Work item: The reply should give back every entry exactly as written.

=== Begin Enclosure ===

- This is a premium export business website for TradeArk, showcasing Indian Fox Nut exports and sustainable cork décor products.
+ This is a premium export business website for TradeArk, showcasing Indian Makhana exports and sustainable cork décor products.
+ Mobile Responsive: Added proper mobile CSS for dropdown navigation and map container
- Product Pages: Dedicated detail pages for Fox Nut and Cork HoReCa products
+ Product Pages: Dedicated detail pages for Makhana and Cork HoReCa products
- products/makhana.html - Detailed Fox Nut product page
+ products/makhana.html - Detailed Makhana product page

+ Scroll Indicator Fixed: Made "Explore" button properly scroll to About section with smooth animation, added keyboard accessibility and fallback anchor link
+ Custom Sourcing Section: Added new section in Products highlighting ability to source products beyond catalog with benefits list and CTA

=== End Enclosure ===

Task output:
- This is a premium export business website for TradeArk, showcasing Indian Fox Nut exports and sustainable cork décor products.
+ This is a premium export business website for TradeArk, showcasing Indian Makhana exports and sustainable cork décor products.
+ Mobile Responsive: Added proper mobile CSS for dropdown navigation and map container
- Product Pages: Dedicated detail pages for Fox Nut and Cork HoReCa products
+ Product Pages: Dedicated detail pages for Makhana and Cork HoReCa products
- products/makhana.html - Detailed Fox Nut product page
+ products/makhana.html - Detailed Makhana product page

+ Scroll Indicator Fixed: Made "Explore" button properly scroll to About section with smooth animation, added keyboard accessibility and fallback anchor link
+ Custom Sourcing Section: Added new section in Products highlighting ability to source products beyond catalog with benefits list and CTA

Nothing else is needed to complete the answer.